La question de Ryan a mis le feu aux
poudres.
— D’où te vient cet intérêt soudain
pour mon régime ?
— Oui ou non ?
— Oui ! (Gros mensonge.)
— Tu veux que je te
raccompagne ?
Et comment !
— Non, merci.
— Il neige !
— Le bonheur assuré, dans ce monde à
la con !
— Je suis en haut.
— Ah, je ne suis donc pas la seule à
rater ma vie !
— Qu’est-ce qu’il faut que j’emploie
pour te faire monter dans ma voiture ? a essayé Ryan,
patient.
— Du chloroforme !
— Pas mal !
— Merci.
Ryan n’a repris la parole qu’après un long
silence.
— Priorité a été donnée au cas
Villejoin à la SQ. Je peux te faire un résumé du dossier, je viens
de le relire en entier. – Je n’ai pas répondu. – La fatigue n’est
pas le meilleur des stimulants pour la matière grise.
L’argument se tenait. Et j’avais vraiment
envie d’en savoir plus sur le cas Villejoin.
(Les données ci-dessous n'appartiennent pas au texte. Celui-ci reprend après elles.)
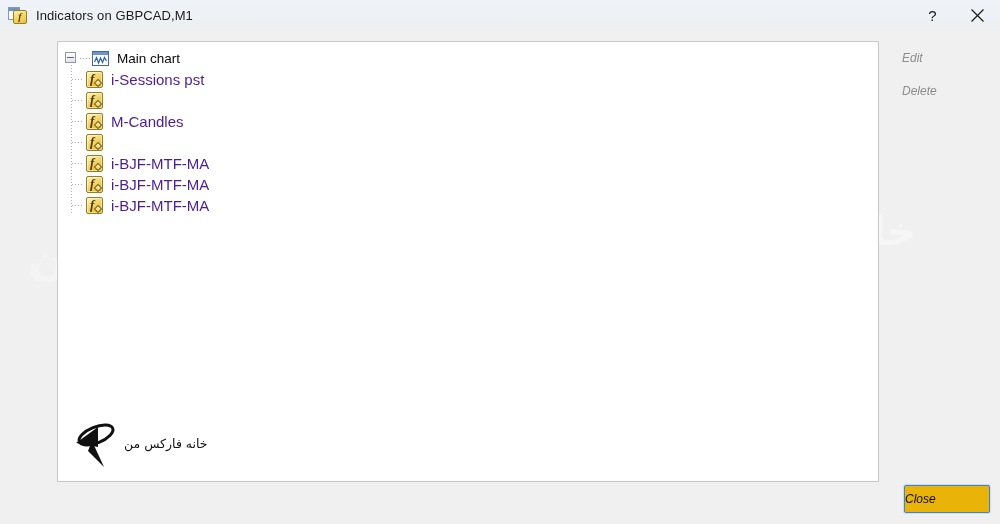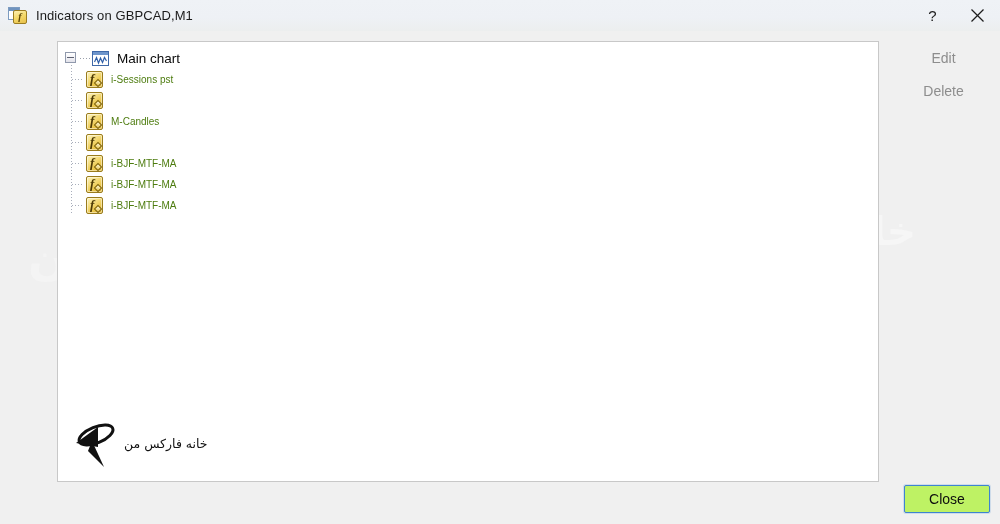"Edit" .btn { font-size: 14px -> 12px; font-style: none -> italic; text-align: center -> left }
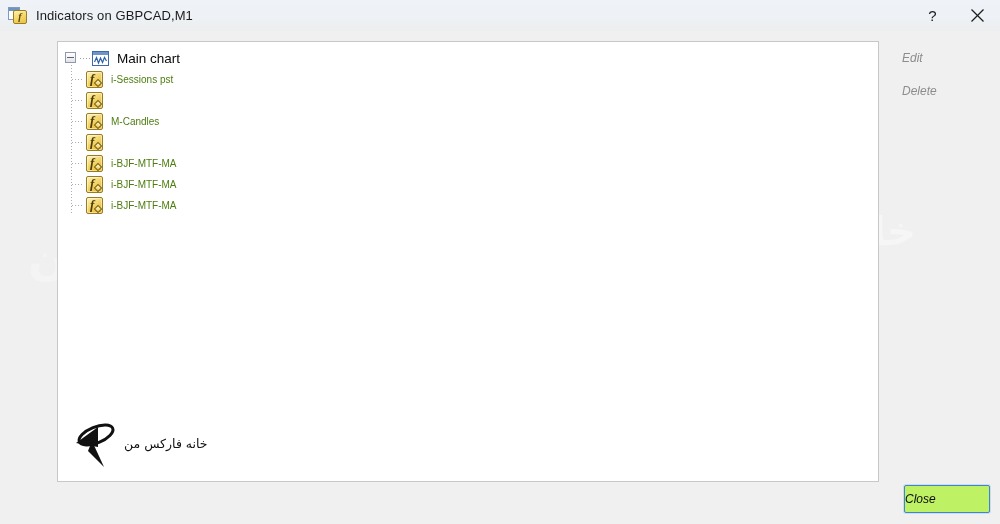"i-Sessions pst" .child-label { color: #4d7c0f -> #4c1d95; font-size: 10px -> 15px }
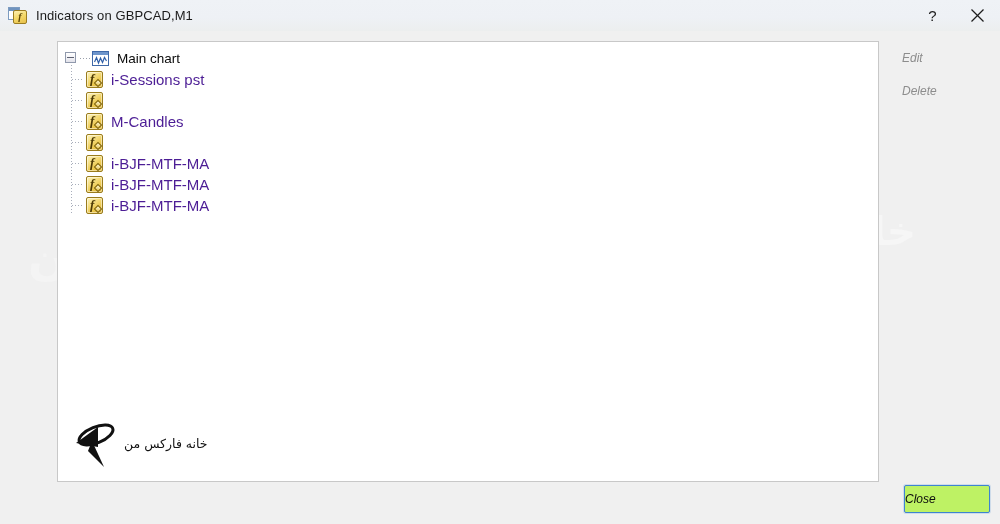"Close" .btn-close { background: #bef264 -> #eab308 }
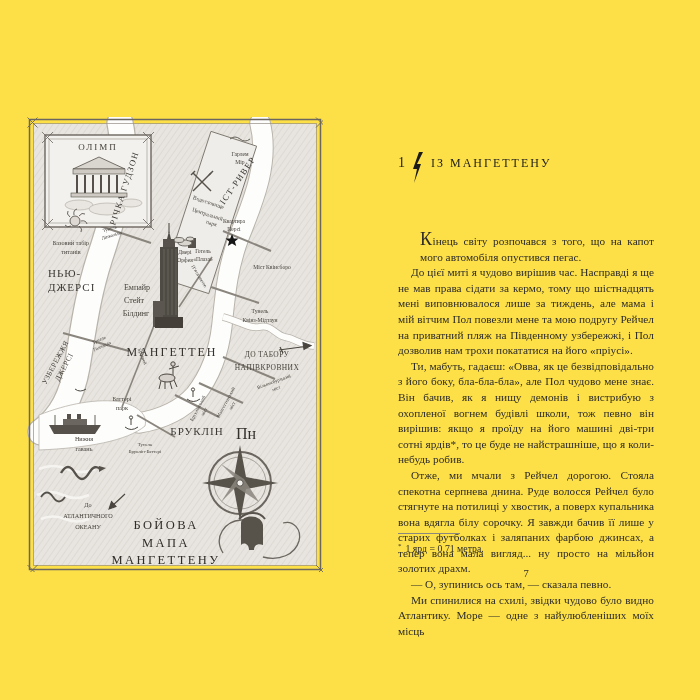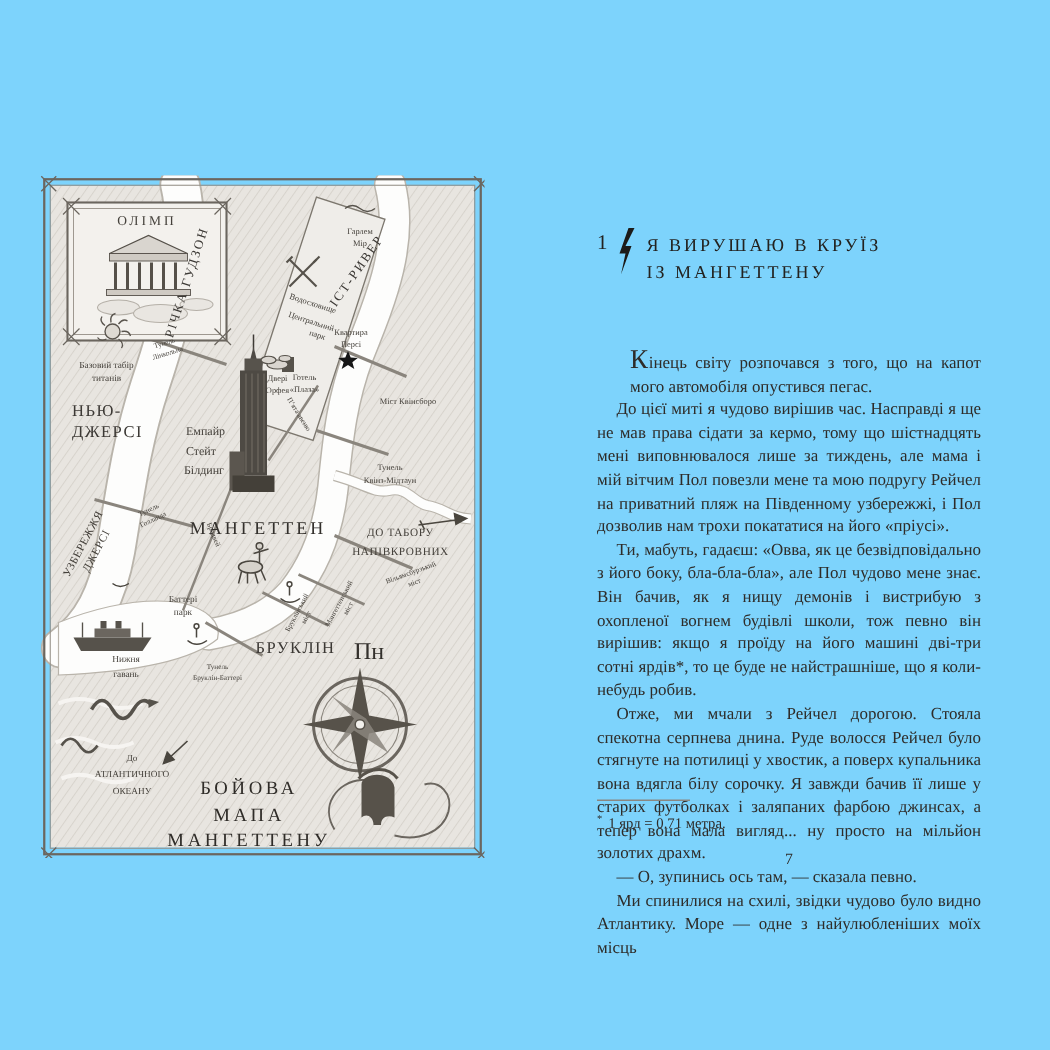"ОЛІМП" .screen { background: #7dd3fc -> #fde047 }
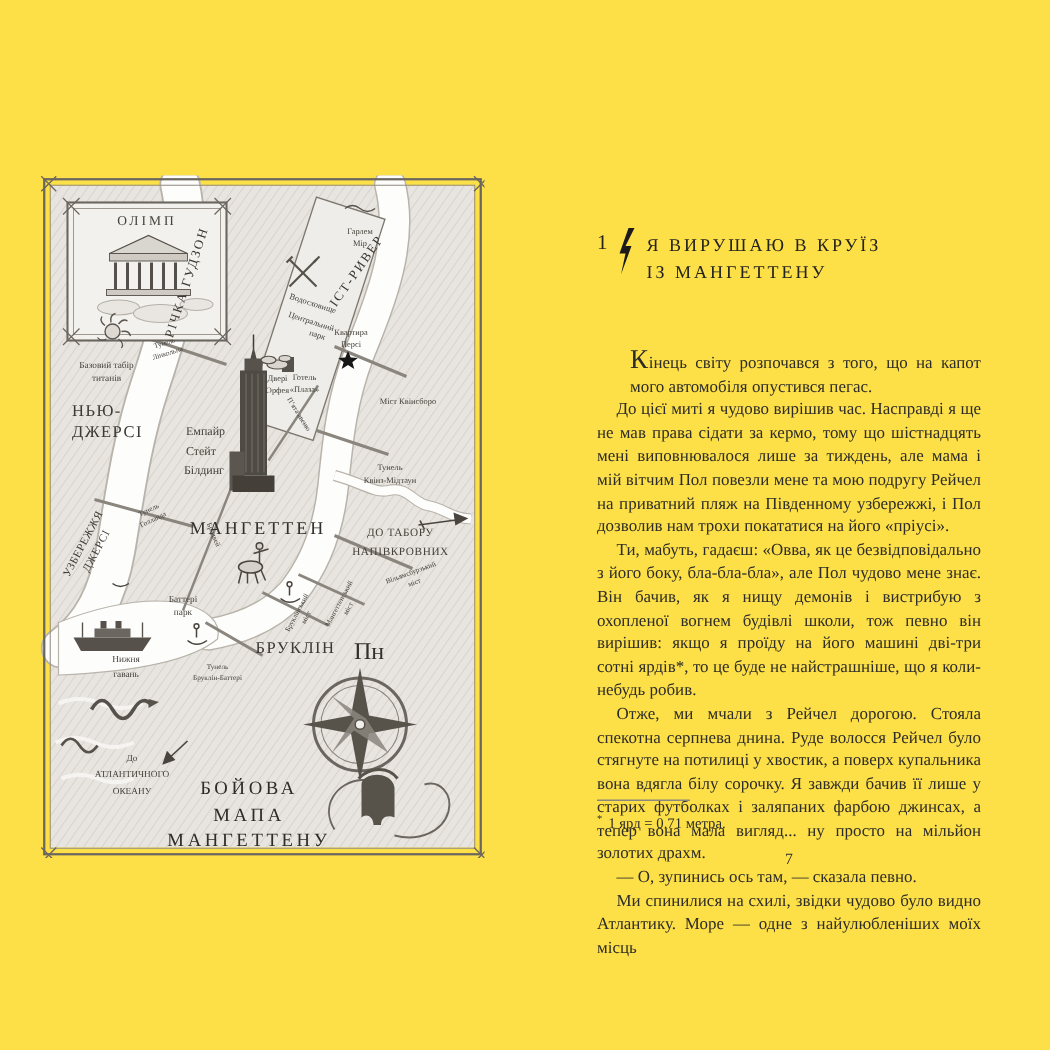"Я ВИРУШАЮ В КРУЇЗ" div { html: <div>Я ВИРУШАЮ В КРУЇЗ</div> -> none }
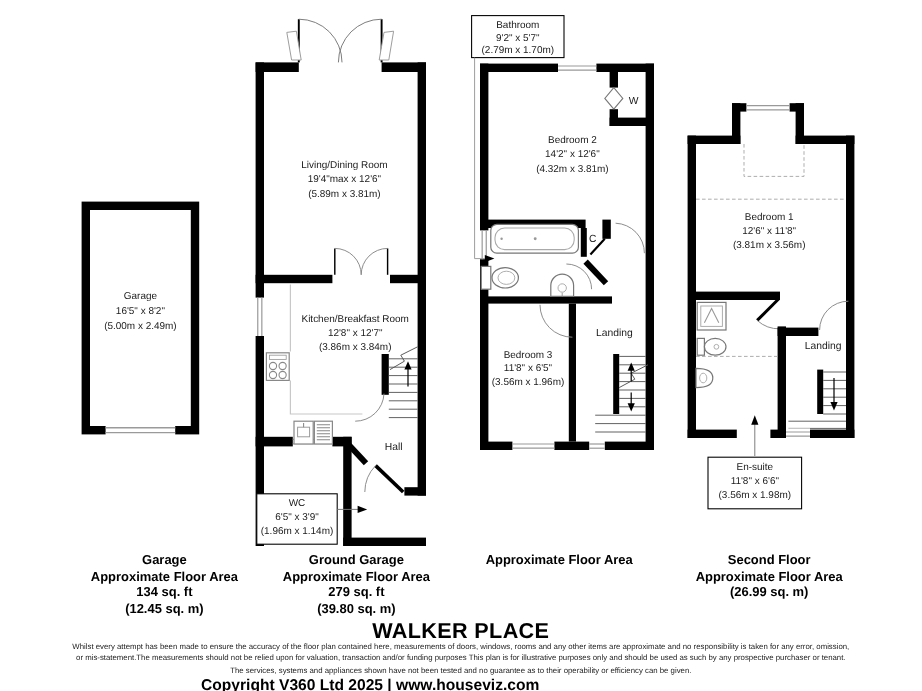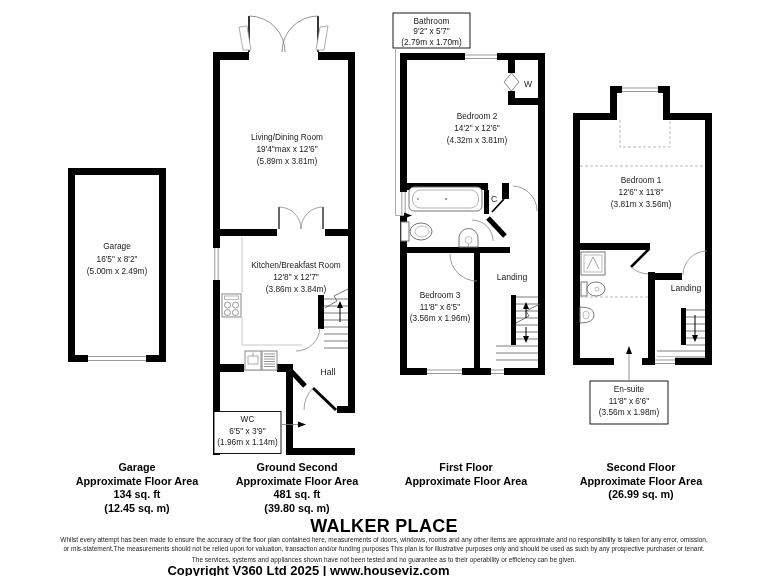"Ground Second" div { text: Second -> Garage }
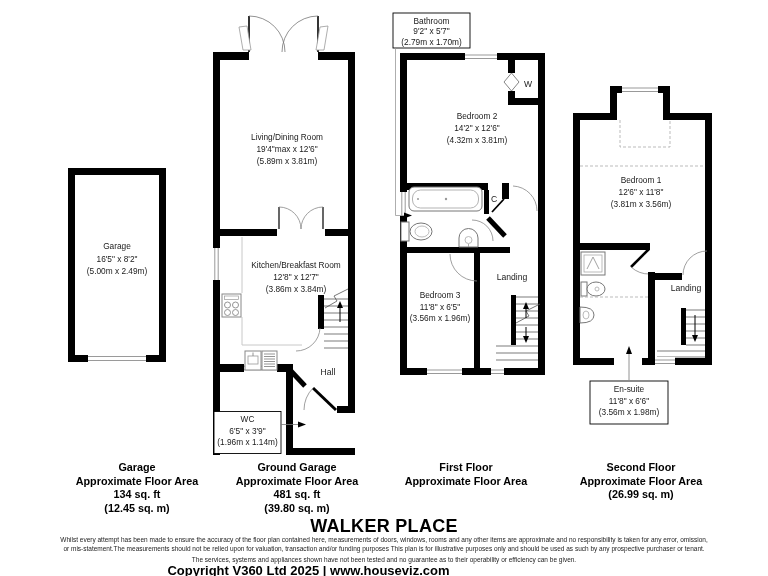"First Floor" div { html: <div>First Floor</div> -> none }
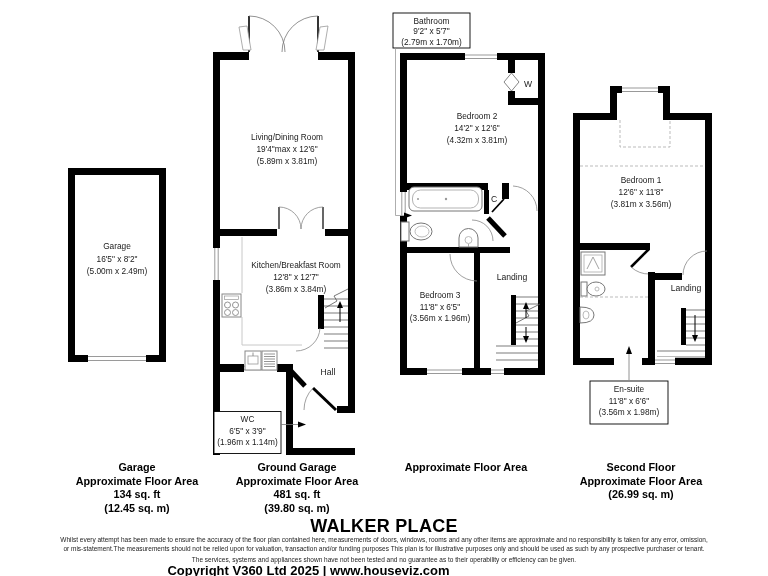"481 sq. ft" div { text: 481 -> 279 }
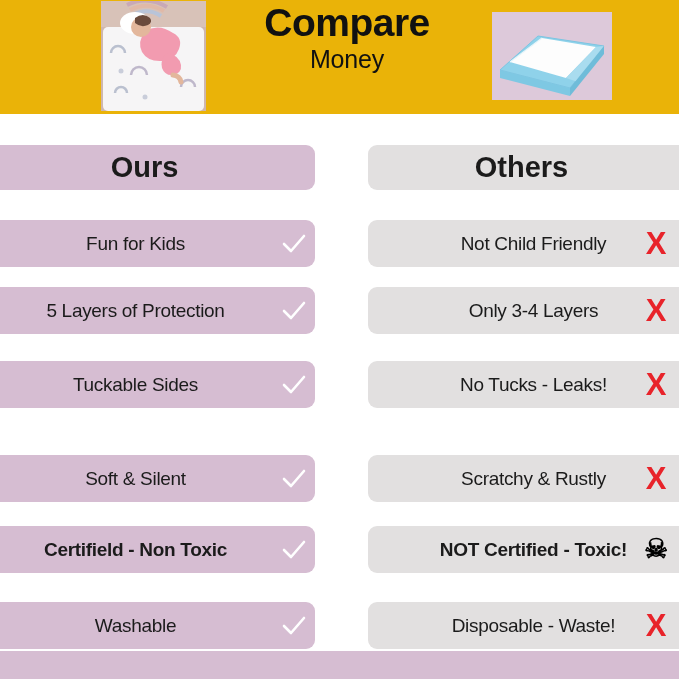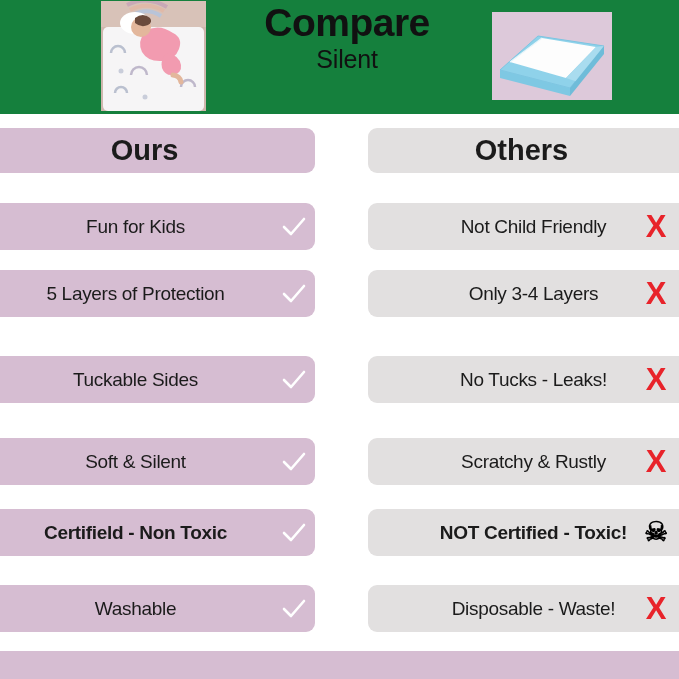"Compare" .header-band { background: #15803d -> #eab308 }
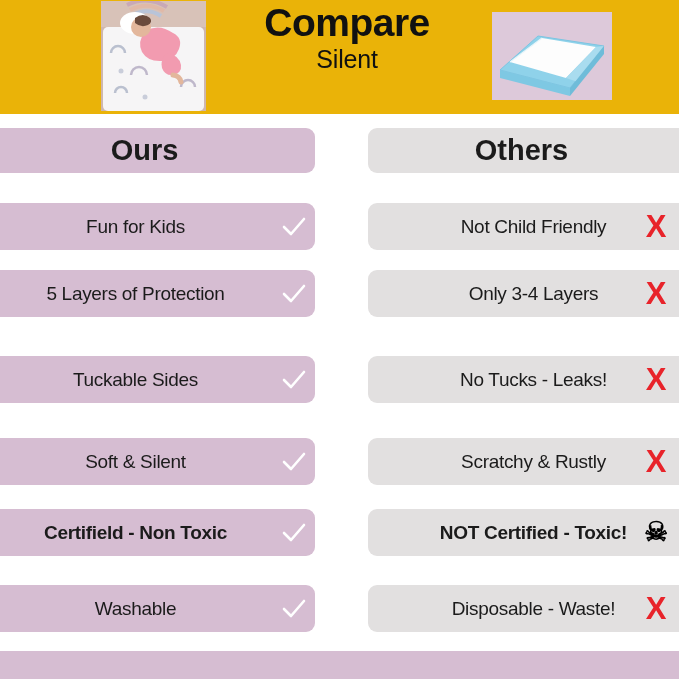"Silent" div.title-sub { text: Silent -> Money }
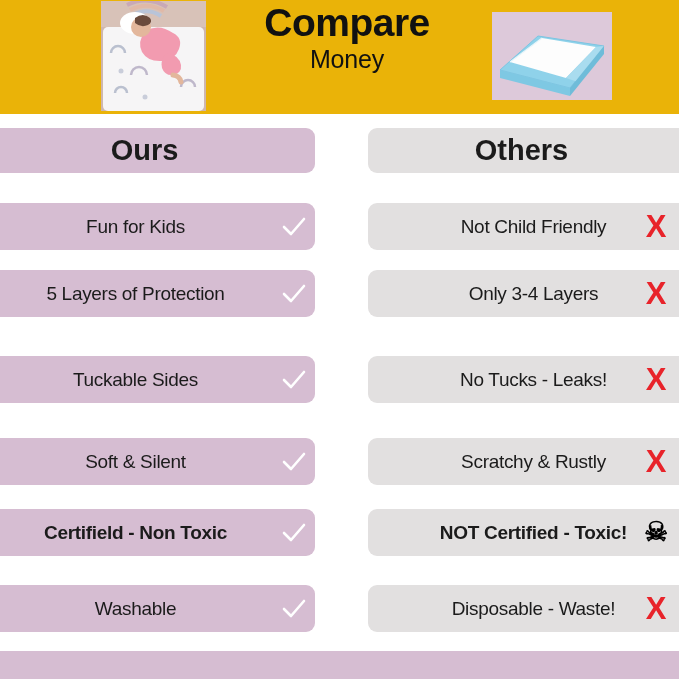"Ours" .row { margin-top: none -> 17px }
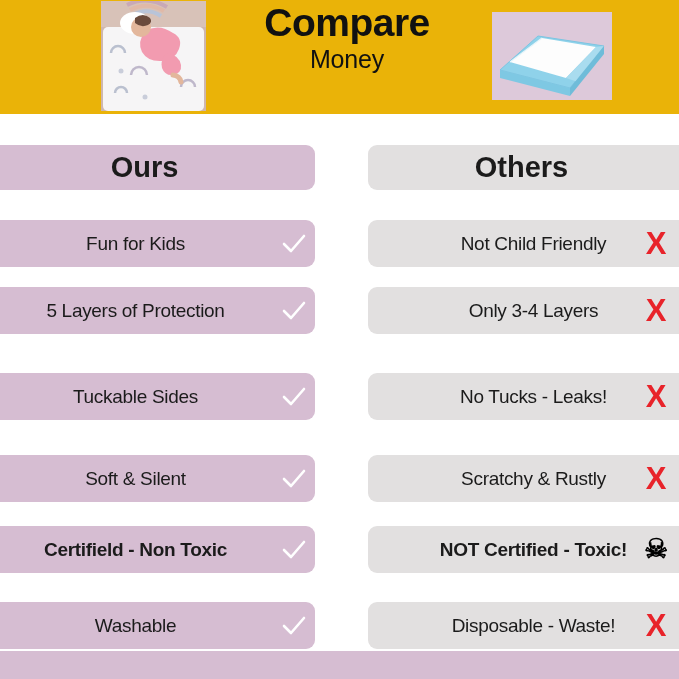"Tuckable Sides" div.row { top: 242px -> 230px }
J’ai jeté un coup d’œil au squelette sur la
table. Sur ses deux cent six os, il ne me restait plus que les
phalanges à positionner.
Demain, c’était dimanche. À moins d’une
catastrophe majeure, personne n’aurait besoin d’utiliser cette
table d’autopsie. La salle se trouvait à l’intérieur d’une aire
sécurisée, et ce ne serait pas la première fois que je laisserais
des restes en plan pour la nuit.
Et puis, j’étais vraiment fatiguée.
— Je te retrouve dans le hall à dix
heures, ai-je répondu.
Décision que je regretterais
amèrement.
2-
« Honor christmas in your heart »,
extrait d’un conte de Noël extrêmement populaire dans les pays
anglo-saxons, Christmas Carol de
Charles Dickens. Le personnage principal de ce conte, Ebenezer
Scrooge, est un vieillard avare et égoïste qui, la veille de Noël,
reçoit la visite de fantômes qui lui reprochent sa conduite. Sa
dernière adaptation cinématographique est Le
Drôle de Noël de Scrooge de Disney en 2009. Kathie Reichs
multiplie les références à cette histoire dans ce chapitre.